AUSTIN (KXAN) — Austin nonprofits and advocates for people experiencing homelessness are working on a plan to house 3,000 people over the next three years.
Monday, members of Austin’s Housing and Planning Committee will vote on the plan.
This meeting comes just days after the May 1 Special Election where 58% of voters made the choice to pass Proposition B, the measure that would reinstate the citywide camping ban. The Austin City Council voted to get rid of the camping back in June 2019 with several council members.
Austin City Council member Greg Casar tweeted Sunday about the vote, saying it will only work “if there is true city, county and philanthropic support.”
If approved by the committee, it will go into front of Austin City Council on May 20.
The Summit to Address Unsheltered Homelessness in Austin has been meeting since late March and the coalition consists of community advocates, service providers, business groups and city leaders.
“If you go down to talk to people that are sleeping in these encampments, nobody wants to be sleeping in public spaces like that. They all want the dignity and privacy of a place to call their own and so, for me, the focus is trying to provide that as quickly as possible,” said Matt Mollica, Ending Community Homelessness Coalition’s executive director.
The plan to house 3,000 people will happen in phases starting with getting 100 people housed by June. Then, they aim to house 200 people by August, 400 people by December, 1,200 people by October 2022 and the remaining by April 2024.
In December 2020, various organizations including ECHO, the Downtown Austin Alliance, the Austin Chamber of Commerce, Austin Justice Coalition, Homes Not Handcuffs, and others teamed up to contract with Houston-based social services consulting firm Clutch Consulting Group and develop the coalition’s framework.
The plan will house the first 1,200 people over the next 18 months using a “series of 24 targeted rehousing activations,” officials said in a news release. They explained these outreach events would serve as “immediate opportunities” for those experiencing homelessness to connect with services, as well as offer pathways to “permanent supportive housing.”

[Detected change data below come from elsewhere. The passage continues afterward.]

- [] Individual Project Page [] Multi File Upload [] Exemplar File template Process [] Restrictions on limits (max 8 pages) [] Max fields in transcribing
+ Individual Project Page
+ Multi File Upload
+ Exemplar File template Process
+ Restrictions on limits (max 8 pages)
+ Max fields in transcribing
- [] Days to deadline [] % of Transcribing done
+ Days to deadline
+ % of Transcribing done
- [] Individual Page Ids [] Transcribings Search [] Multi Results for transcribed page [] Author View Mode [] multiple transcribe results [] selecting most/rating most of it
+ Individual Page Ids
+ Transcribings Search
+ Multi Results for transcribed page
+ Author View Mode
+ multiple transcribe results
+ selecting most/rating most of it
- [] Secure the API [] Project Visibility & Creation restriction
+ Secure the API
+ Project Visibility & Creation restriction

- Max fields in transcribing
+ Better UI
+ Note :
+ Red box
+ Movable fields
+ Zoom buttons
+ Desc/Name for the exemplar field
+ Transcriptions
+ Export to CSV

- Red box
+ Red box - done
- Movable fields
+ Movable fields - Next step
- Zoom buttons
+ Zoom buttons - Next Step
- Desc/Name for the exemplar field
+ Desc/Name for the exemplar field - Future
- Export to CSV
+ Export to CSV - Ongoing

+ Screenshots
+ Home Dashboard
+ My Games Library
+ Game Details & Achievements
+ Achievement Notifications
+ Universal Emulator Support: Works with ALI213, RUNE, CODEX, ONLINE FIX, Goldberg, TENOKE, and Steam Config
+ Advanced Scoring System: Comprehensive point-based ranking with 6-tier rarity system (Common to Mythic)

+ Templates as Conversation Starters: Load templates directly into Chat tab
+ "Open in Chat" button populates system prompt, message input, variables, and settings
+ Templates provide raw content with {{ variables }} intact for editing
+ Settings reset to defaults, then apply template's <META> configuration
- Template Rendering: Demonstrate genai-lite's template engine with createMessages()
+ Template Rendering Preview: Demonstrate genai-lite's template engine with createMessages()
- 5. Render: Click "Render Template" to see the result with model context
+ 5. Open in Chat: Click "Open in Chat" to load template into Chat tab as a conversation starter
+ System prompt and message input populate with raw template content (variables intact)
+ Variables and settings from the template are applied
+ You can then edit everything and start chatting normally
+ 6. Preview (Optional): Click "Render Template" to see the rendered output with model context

Anti-camping ban advocates have said the ban would only drive individuals into the woods where they are less likely to connect with housing and other services.
“We know that more barriers will be put up for people sleeping unsheltered on our streets right now because they will be subject to fines and tickets and warrants and that will impact the length of time they spend on the street and their access to housing through the private market,” Mollica said.
Proponents of Proposition B argued the tent cities that have grown more visible around the city are a public health and safety hazard and hurts Austin’s image.
City officials said the exact date the camping ban will go back into effect will happen on the date the election results are canvassed. A city spokesperson tells KXAN that is expected on Tuesday, May 11.